What you will do:
Among the records that follow, find the line with "[367,309,614,345] TypeError10M at" and the line with "[69,530,149,570] 1.088 ->". Set down those lines and all lines between them exactly, without adding anything.

Data:

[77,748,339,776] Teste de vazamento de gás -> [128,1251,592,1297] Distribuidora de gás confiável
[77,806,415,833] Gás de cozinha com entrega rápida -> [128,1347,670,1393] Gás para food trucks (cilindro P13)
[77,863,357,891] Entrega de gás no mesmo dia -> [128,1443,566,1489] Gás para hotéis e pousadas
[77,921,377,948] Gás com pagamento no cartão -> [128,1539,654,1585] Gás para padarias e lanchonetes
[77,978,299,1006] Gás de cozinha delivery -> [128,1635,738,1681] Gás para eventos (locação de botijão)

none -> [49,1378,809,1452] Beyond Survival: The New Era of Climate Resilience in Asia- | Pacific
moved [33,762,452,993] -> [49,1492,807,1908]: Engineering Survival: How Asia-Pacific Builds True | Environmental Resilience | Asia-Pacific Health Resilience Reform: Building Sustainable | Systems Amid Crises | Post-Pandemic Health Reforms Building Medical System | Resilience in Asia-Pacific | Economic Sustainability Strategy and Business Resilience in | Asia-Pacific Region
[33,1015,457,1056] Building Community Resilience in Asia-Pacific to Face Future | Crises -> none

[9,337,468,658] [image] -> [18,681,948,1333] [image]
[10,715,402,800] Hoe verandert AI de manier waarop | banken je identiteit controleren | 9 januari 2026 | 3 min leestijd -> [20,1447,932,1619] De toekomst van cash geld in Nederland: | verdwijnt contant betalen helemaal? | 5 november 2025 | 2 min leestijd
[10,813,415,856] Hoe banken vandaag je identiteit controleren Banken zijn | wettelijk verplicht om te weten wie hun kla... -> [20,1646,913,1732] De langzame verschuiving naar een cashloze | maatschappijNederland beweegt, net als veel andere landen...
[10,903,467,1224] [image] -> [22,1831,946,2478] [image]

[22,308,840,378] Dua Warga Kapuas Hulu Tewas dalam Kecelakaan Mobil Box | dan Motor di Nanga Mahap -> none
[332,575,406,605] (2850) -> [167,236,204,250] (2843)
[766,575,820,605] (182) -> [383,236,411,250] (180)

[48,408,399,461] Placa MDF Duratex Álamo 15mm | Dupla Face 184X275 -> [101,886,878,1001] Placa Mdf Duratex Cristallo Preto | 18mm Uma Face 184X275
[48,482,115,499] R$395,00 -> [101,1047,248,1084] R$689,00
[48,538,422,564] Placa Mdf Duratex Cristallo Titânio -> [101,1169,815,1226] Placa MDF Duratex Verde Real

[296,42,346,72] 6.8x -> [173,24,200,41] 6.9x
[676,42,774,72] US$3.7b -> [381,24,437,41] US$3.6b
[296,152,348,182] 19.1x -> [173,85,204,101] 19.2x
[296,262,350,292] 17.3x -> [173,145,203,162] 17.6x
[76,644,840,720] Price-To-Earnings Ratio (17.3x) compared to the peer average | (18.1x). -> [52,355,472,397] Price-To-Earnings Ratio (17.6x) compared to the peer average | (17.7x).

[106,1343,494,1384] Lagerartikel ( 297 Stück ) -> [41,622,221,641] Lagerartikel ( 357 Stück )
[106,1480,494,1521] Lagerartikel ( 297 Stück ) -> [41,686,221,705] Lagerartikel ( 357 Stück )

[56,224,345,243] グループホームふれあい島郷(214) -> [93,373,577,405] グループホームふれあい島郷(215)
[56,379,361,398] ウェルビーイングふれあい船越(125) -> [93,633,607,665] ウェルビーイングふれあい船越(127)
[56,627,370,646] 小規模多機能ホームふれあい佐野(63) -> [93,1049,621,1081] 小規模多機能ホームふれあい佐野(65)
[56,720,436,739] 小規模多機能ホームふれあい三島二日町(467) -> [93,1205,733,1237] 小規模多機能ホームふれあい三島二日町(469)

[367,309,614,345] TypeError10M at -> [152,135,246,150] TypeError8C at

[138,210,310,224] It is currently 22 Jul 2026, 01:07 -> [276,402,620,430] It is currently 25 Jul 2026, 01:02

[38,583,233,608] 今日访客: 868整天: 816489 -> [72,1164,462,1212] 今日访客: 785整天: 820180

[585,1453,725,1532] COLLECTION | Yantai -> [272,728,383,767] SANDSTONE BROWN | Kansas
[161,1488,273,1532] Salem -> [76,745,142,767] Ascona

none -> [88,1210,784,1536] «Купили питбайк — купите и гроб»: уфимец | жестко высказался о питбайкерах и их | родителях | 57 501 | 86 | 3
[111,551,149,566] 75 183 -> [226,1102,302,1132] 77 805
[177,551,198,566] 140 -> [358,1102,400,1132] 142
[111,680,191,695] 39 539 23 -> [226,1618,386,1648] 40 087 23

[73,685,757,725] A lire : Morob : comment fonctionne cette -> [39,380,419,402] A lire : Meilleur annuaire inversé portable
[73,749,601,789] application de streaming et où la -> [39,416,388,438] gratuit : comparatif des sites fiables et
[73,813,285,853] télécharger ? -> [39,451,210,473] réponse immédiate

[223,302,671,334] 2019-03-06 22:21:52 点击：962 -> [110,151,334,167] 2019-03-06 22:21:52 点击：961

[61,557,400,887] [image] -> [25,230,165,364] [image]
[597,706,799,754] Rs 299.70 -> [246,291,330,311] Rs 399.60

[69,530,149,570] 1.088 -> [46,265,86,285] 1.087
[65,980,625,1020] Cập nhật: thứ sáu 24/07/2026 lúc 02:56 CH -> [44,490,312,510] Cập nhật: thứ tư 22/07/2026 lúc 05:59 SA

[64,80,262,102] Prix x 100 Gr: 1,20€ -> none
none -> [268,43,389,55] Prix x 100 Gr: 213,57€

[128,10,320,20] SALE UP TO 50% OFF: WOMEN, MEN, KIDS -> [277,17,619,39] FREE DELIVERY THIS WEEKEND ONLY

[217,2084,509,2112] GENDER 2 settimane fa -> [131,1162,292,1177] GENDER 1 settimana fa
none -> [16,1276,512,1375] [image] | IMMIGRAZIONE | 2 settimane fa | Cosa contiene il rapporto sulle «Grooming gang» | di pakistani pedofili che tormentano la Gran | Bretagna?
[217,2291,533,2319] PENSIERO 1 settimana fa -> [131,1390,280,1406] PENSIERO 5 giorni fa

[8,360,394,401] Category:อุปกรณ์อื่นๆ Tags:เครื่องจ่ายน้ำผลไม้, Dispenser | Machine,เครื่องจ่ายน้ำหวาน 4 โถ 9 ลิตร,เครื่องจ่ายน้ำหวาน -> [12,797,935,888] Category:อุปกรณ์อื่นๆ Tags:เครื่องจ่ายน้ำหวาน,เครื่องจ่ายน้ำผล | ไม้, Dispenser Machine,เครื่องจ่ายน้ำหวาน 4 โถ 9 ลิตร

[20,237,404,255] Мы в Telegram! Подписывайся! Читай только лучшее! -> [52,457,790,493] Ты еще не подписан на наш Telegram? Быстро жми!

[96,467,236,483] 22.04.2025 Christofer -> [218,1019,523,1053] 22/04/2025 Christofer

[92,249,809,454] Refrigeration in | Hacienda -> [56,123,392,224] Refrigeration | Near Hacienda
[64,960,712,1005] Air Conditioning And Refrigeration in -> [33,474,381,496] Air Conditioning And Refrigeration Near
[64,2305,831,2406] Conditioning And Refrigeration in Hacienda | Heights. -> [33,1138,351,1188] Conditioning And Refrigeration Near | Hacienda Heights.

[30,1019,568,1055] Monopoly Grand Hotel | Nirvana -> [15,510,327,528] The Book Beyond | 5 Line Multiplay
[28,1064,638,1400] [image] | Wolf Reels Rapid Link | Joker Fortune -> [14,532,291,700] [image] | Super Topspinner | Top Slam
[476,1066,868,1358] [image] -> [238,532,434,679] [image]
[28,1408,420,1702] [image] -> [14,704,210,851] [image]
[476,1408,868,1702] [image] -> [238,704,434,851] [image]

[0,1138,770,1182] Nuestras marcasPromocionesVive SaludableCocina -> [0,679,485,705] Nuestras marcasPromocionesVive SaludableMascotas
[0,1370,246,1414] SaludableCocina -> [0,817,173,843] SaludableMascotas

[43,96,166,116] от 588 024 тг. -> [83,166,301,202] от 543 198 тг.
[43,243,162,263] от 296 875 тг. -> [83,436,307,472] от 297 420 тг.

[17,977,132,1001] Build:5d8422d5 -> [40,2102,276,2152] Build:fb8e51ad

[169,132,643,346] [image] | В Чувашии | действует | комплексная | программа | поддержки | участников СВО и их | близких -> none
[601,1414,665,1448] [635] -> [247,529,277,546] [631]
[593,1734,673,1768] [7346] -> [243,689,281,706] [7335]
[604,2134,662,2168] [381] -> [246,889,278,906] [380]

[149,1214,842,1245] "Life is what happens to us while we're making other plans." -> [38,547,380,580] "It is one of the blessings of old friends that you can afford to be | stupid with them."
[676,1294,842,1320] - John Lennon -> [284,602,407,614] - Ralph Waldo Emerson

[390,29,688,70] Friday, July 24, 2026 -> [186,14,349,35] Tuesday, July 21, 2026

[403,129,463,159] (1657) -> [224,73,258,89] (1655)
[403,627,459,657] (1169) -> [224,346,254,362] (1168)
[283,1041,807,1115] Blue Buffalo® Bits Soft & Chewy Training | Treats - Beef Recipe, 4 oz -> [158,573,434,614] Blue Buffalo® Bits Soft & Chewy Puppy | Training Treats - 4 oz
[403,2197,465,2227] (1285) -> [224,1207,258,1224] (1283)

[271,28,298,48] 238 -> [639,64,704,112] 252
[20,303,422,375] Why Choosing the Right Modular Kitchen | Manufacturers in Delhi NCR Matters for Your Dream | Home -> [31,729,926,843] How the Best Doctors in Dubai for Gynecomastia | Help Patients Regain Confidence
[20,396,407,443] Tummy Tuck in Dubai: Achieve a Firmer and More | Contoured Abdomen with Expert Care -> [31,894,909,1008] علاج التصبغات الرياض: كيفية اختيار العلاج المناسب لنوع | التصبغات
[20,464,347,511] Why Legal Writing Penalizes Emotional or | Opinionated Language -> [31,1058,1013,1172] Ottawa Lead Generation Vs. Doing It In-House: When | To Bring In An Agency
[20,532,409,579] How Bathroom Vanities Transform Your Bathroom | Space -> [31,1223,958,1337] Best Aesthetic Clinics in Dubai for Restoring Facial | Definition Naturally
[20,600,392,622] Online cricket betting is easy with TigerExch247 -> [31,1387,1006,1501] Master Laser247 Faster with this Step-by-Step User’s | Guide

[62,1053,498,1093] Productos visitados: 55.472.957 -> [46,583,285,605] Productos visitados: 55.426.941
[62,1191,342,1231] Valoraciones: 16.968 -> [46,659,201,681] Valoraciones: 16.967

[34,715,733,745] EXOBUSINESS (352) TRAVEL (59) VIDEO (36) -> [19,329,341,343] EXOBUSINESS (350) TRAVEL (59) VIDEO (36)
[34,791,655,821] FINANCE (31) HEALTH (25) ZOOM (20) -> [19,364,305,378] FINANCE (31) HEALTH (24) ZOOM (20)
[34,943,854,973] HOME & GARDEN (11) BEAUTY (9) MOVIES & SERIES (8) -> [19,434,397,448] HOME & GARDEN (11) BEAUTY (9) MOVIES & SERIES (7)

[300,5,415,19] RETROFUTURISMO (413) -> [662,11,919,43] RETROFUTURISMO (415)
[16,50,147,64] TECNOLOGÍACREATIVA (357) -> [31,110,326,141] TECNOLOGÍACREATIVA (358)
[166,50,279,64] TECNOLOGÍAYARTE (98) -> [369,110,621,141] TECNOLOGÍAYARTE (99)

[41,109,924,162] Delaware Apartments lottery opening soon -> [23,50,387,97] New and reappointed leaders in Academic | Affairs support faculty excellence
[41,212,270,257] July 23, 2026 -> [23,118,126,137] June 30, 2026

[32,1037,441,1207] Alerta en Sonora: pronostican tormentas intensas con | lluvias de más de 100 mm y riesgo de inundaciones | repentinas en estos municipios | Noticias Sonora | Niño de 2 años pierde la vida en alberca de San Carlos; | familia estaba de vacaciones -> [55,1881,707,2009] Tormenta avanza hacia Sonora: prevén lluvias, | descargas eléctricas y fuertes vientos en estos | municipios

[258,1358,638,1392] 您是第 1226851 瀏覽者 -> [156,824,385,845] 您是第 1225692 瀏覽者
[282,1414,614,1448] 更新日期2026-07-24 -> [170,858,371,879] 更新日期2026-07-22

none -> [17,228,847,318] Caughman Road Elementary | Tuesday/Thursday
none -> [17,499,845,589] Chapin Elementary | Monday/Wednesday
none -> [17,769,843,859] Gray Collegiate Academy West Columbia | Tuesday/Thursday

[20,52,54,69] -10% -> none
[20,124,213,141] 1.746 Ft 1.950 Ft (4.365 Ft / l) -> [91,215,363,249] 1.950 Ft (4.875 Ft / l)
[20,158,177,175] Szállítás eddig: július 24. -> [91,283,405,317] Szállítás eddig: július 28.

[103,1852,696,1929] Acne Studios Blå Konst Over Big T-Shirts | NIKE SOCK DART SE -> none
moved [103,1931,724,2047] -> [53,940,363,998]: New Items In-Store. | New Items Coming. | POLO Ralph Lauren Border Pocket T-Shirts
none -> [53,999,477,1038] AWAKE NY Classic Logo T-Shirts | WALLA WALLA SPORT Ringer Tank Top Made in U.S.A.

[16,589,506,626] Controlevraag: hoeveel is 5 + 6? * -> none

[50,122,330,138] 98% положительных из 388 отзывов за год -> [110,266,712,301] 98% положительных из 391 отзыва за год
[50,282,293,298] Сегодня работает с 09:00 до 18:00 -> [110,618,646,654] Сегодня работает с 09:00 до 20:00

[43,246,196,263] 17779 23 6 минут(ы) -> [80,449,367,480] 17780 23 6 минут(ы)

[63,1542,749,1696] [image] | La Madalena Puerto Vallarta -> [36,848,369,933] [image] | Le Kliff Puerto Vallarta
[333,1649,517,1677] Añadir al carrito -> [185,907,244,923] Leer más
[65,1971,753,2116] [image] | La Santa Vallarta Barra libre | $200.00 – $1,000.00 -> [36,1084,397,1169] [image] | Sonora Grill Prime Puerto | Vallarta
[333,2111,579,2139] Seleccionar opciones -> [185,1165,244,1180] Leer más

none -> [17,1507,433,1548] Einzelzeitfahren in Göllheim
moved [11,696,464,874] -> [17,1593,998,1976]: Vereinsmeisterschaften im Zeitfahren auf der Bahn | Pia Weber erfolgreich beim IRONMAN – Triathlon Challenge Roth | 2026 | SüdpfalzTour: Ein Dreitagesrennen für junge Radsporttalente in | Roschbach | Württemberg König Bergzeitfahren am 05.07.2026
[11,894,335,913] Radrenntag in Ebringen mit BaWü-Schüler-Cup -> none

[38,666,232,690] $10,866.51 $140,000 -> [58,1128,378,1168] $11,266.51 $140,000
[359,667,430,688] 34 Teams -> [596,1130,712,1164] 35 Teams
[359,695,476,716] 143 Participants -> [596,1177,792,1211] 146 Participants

Response to this task:
[367,309,614,345] TypeError10M at -> [152,135,246,150] TypeError8C at

[138,210,310,224] It is currently 22 Jul 2026, 01:07 -> [276,402,620,430] It is currently 25 Jul 2026, 01:02

[38,583,233,608] 今日访客: 868整天: 816489 -> [72,1164,462,1212] 今日访客: 785整天: 820180

[585,1453,725,1532] COLLECTION | Yantai -> [272,728,383,767] SANDSTONE BROWN | Kansas
[161,1488,273,1532] Salem -> [76,745,142,767] Ascona

none -> [88,1210,784,1536] «Купили питбайк — купите и гроб»: уфимец | жестко высказался о питбайкерах и их | родителях | 57 501 | 86 | 3
[111,551,149,566] 75 183 -> [226,1102,302,1132] 77 805
[177,551,198,566] 140 -> [358,1102,400,1132] 142
[111,680,191,695] 39 539 23 -> [226,1618,386,1648] 40 087 23

[73,685,757,725] A lire : Morob : comment fonctionne cette -> [39,380,419,402] A lire : Meilleur annuaire inversé portable
[73,749,601,789] application de streaming et où la -> [39,416,388,438] gratuit : comparatif des sites fiables et
[73,813,285,853] télécharger ? -> [39,451,210,473] réponse immédiate

[223,302,671,334] 2019-03-06 22:21:52 点击：962 -> [110,151,334,167] 2019-03-06 22:21:52 点击：961

[61,557,400,887] [image] -> [25,230,165,364] [image]
[597,706,799,754] Rs 299.70 -> [246,291,330,311] Rs 399.60

[69,530,149,570] 1.088 -> [46,265,86,285] 1.087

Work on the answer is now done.